Every demonstration is an incipient mob

Wednesday, October 7th, 2009

Every demonstration is an incipient mob, Mencius Moldbug notes:

A demonstration in the political sense of the word says: these people are standing peacefully and holding signs, but they could be screaming like fiends, sacking offices, and giving GS-15s the Princesse de Lamballe treatment. In other words, every demonstration is an incipient mob. To demonstrate is to overawe and intimidate with the threat of potential violence.

Democracy itself encodes the threat of mob violence in the voting process. The State, as always, belongs to the strongest. Democracy models the process of mob violence, guesses who will win by counting heads, awards the state to the probable winner and skips the actual rioting.

When mob violence is no longer a possibility, the threat loses its force, and democratic politicians can be counted on to lose their power to some other structure. Here we see the first fallacy of the “tea parties,” for of course the original Tea Party was exactly that: mob violence. Whereas the suburban white people who showed up on 9/12, contra your daily dose of brown-baiting, could barely lynch a fly. Individual madmen may be among them and probably are, but they are no material for a mob.

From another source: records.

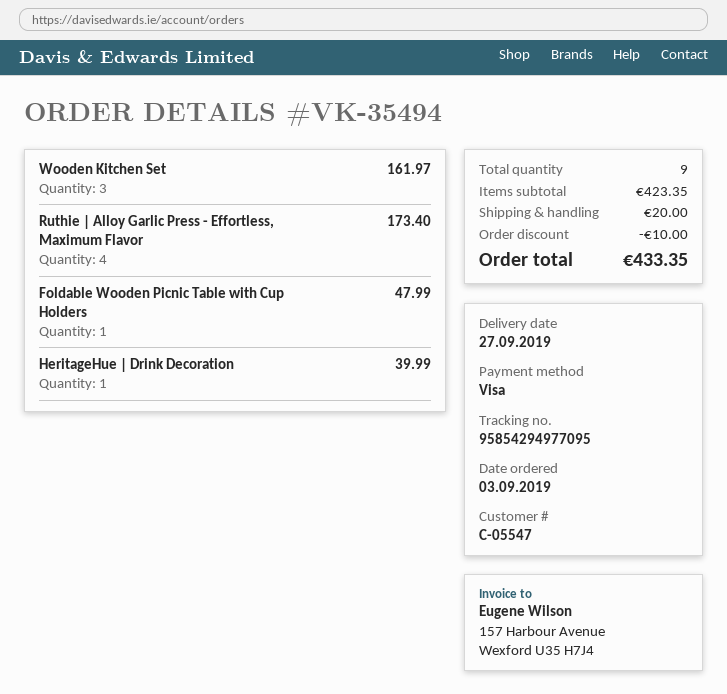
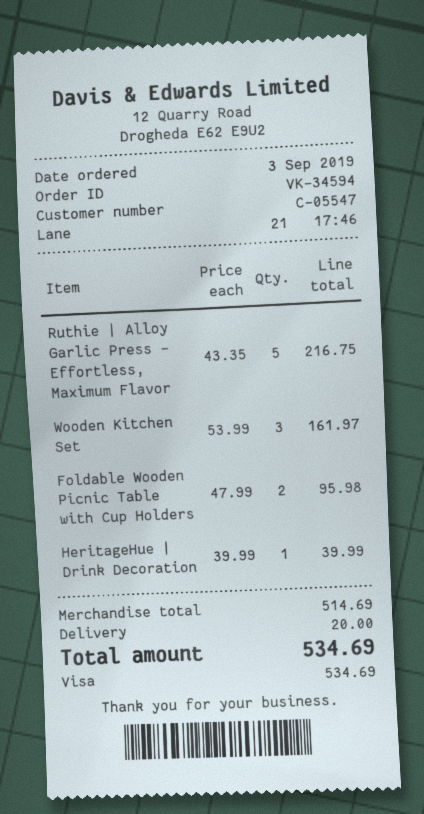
order number: VK-35494 -> VK-34594
Ruthie | Alloy Garlic Press - Effortless, Maximum Flavor: 4 for 173.40 -> 5 for 216.75
Foldable Wooden Picnic Table with Cup Holders: 1 for 47.99 -> 2 for 95.98
subtotal: 423.35 -> 514.69
discount: 10.00 -> none
total: 433.35 -> 534.69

Leftist demonstrations, on the other hand, always carry their original implicit threat of mass extralegal action. Dr. King himself, or rather his speechwriters, were masters of this. The line is always: we are demonstrating peacefully, to show you how many people will be in the riot if we don’t get what we want. This threat today is by no means what it was in 1968, but nor is it entirely impotent.

Thus, 9/12 fails as a demonstration of direct power. A million bipeds, even unarmed (and who says they have to be unarmed?) are one of the most dangerous things in the history of the universe. What are the million people of 9/12? A million votes. Which, frankly, is not a lot.

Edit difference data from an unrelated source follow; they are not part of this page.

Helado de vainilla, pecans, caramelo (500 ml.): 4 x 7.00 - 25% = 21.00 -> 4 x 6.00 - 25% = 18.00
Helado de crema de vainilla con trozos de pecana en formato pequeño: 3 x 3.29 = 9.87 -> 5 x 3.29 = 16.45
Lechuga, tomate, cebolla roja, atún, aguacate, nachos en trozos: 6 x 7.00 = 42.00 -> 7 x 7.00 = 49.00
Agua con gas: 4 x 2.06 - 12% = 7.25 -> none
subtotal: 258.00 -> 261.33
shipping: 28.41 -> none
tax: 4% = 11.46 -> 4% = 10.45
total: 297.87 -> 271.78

Mencius Moldbug, Sighted but Uncited

Monday, August 31st, 2009

Arnold Kling shares a bit of a paper by Edward Stringham on vertically integrated proprietary communities that provide law — which he calls Mencius Moldbug, sighted but uncited. What would Moldbug say? This:

The only possible answer is “nothing bad, I should hope!” — since I started blogging in 2007, and Stringham’s paper is dated 2006. Fortunately, since I am not actually a professor, my corpse is not good eating.

Of course, as Stringham discusses, many people have had this basic idea in the modern era, most famously Nozick. This is because it’s basically a good idea. Of course, it is not a new invention at all. It is simply a recovery from a dark age in which everyone was browbeaten into thinking, that Plato, Aristotle and Socrates were morons. Thus it is directly accessible to anyone — especially in the era of Google Books.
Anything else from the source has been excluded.